Park in Gilroy, California, United States

The Dennis DeBell Uvas Creek Park Preserve is a 125-acre greenbelt preserve operated by the City of Gilroy in southwest Santa Clara County, California. The Uvas Creek, which meanders through the center of the preserve, is its defining characteristic. The preserve is bordered by Uvas Creek Levee on the north, and by Christmas Hill Park on the south. A paved trail runs for approximately 2 miles along the boundary of the preserve, and can be used for jogging, hiking or bicycling.

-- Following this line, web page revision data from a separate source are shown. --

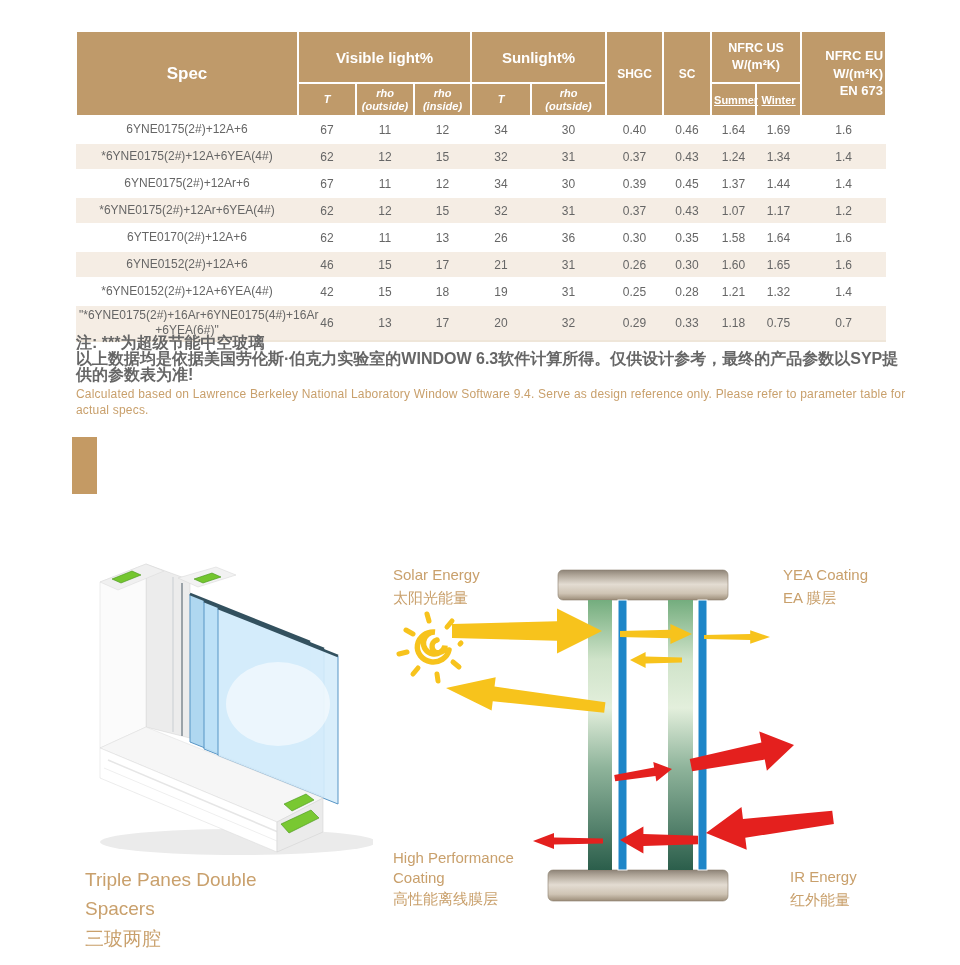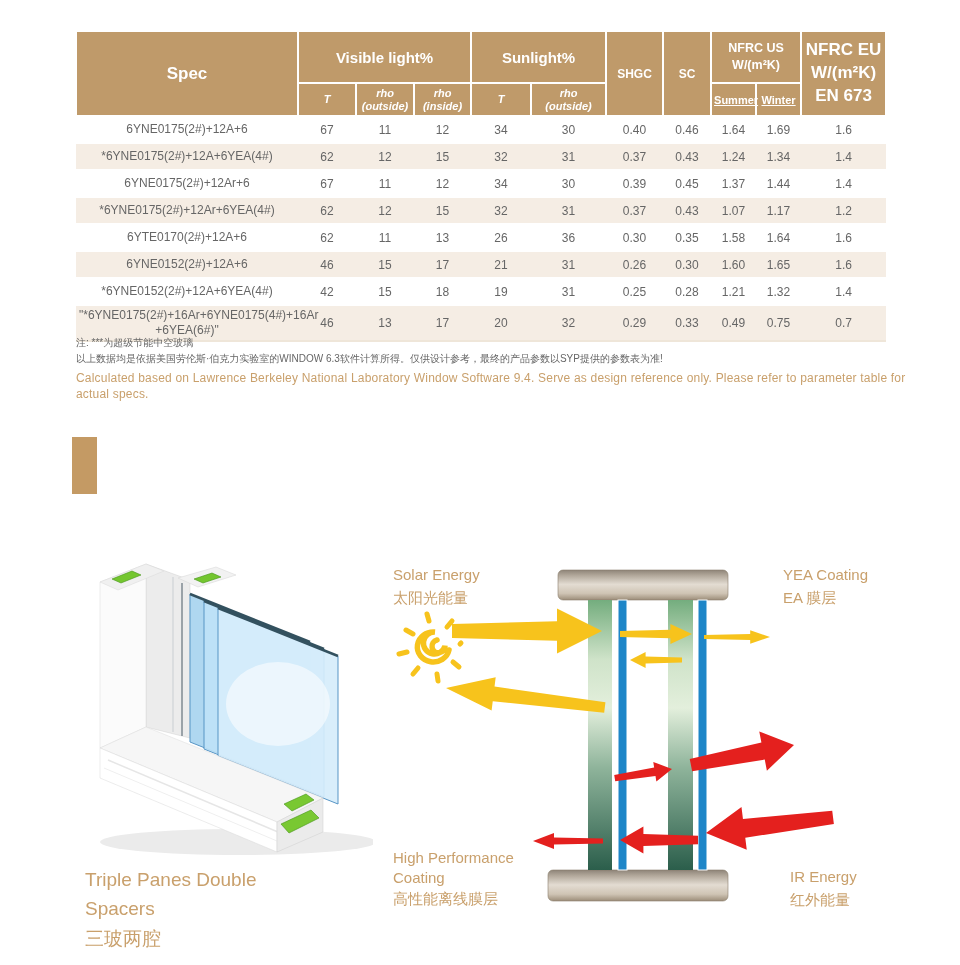--- a/index.html
+++ b/index.html
@@ -18,7 +18,7 @@
   th.h-sub{font-size:11px;font-weight:normal;font-style:italic;line-height:1.15;}
   th.h-subplain{font-size:11px;font-weight:normal;text-decoration:underline;}
   th.h-nfrc{font-size:12.5px;line-height:1.35;}
-  th.h-nfrc-eu{font-size:17px;line-height:1.35;text-align:center;padding-left:7px;}
+  th.h-nfrc-eu{font-size:13px;line-height:1.35;text-align:right;padding-left:7px;}
   thead tr.r1 th{height:50px;}
   thead tr.r2 th{height:31px;}
   .ml{white-space:pre-line;}

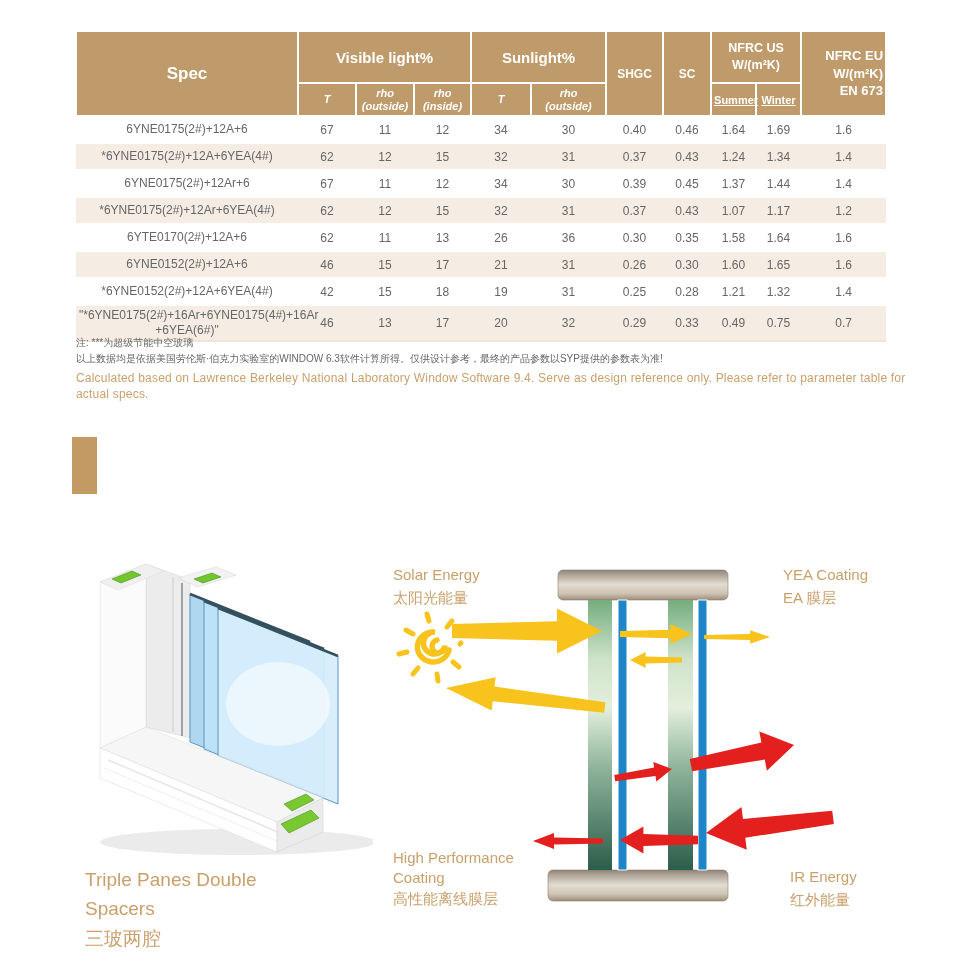--- a/index.html
+++ b/index.html
@@ -207,7 +207,7 @@
             <td>32</td>
             <td>0.29</td>
             <td>0.33</td>
-            <td>0.49</td>
+            <td>1.18</td>
             <td>0.75</td>
             <td>0.7</td>
           </tr>

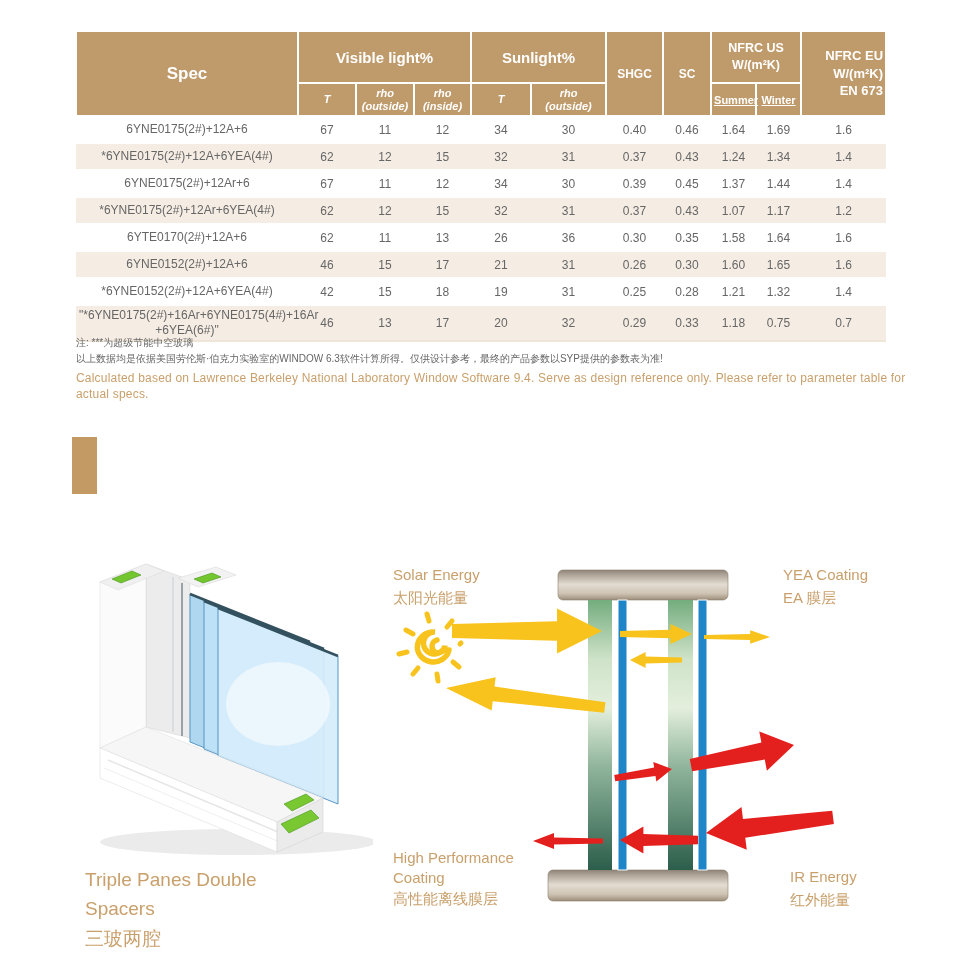--- a/index.html
+++ b/index.html
@@ -31,7 +31,7 @@
 
   
   #notes{position:absolute;left:76px;top:335px;width:830px;line-height:16px;}
-  .note-zh{font-size:10px;color:var(--text-gray,#606060);}
+  .note-zh{font-size:16px;color:var(--text-gray,#606060);font-weight:bold;}
   .note-en{font-size:12px;color:var(--note-en,#C9A06C);margin-top:3px;letter-spacing:.2px;}
 
   

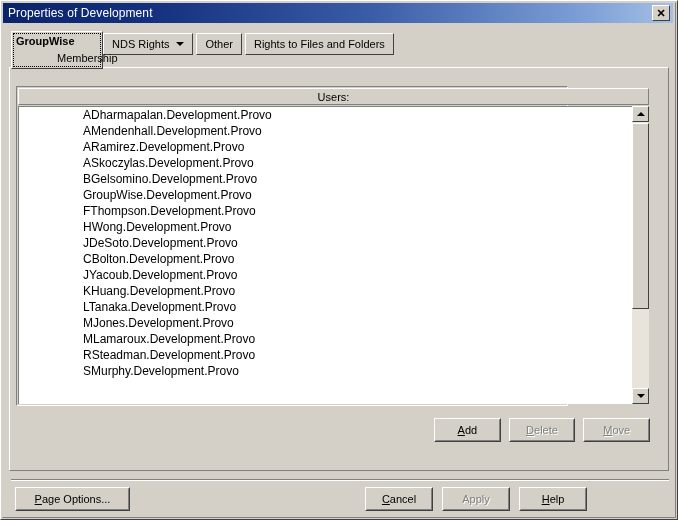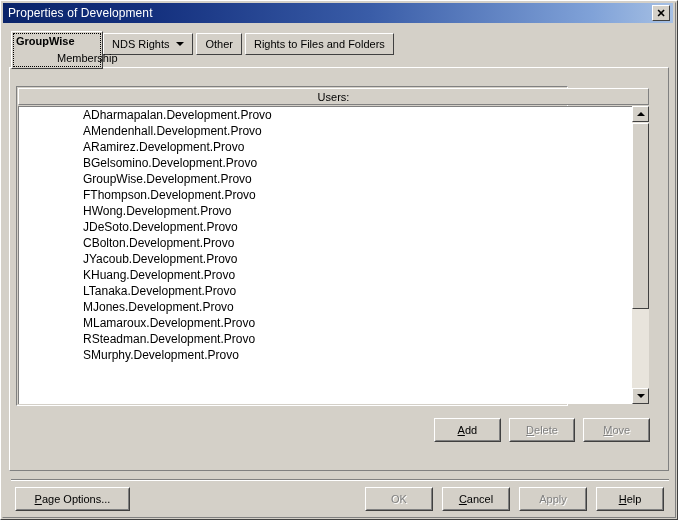--- a/index.html
+++ b/index.html
@@ -418,6 +418,7 @@
           <div class="list-row">ADharmapalan.Development.Provo</div>
           <div class="list-row">AMendenhall.Development.Provo</div>
           <div class="list-row">ARamirez.Development.Provo</div>
+          <div class="list-row">ASkoczylas.Development.Provo</div>
           <div class="list-row">BGelsomino.Development.Provo</div>
           <div class="list-row">GroupWise.Development.Provo</div>
           <div class="list-row">FThompson.Development.Provo</div>

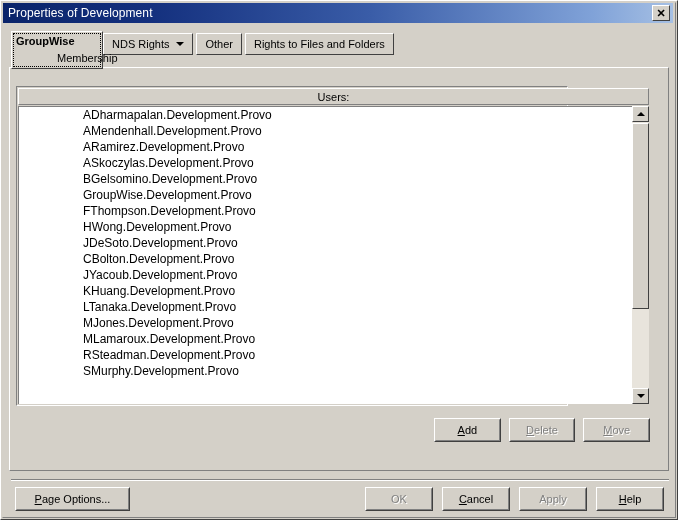--- a/index.html
+++ b/index.html
@@ -466,9 +466,6 @@
       <span class="btn-inner"><span class="mn">P</span>age Options...</span>
     </div>
     <div class="bottom-right" id="bottom-right">
-        <div class="btn disabled">
-          <span class="btn-inner">OK</span>
-        </div>
         <div class="btn">
           <span class="btn-inner"><span class="mn">C</span>ancel</span>
         </div>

The park is open seven days a week from 6:00 AM to 11:00 PM from March - October, and 6:00 AM to 8:00 PM from November - February.

== History ==
Planning for the preserve, located on a site formerly used for sand and gravel mining operations, began in the 1970s. In the 1980s, the family of Dennis DeBell, a former councilman and developer, bequeathed $1 million to the city to help further the project along. In 1995, significant efforts were made to restore the Uvas Creek in the preserve back to its natural state. In 2003, the Santa Clara County Board of Supervisors adopted a resolution honoring Dennis DeBell by renaming the City of Gilroy's Uvas Creek Park Preserve to the Dennis DeBell Uvas Creek Park Preserve.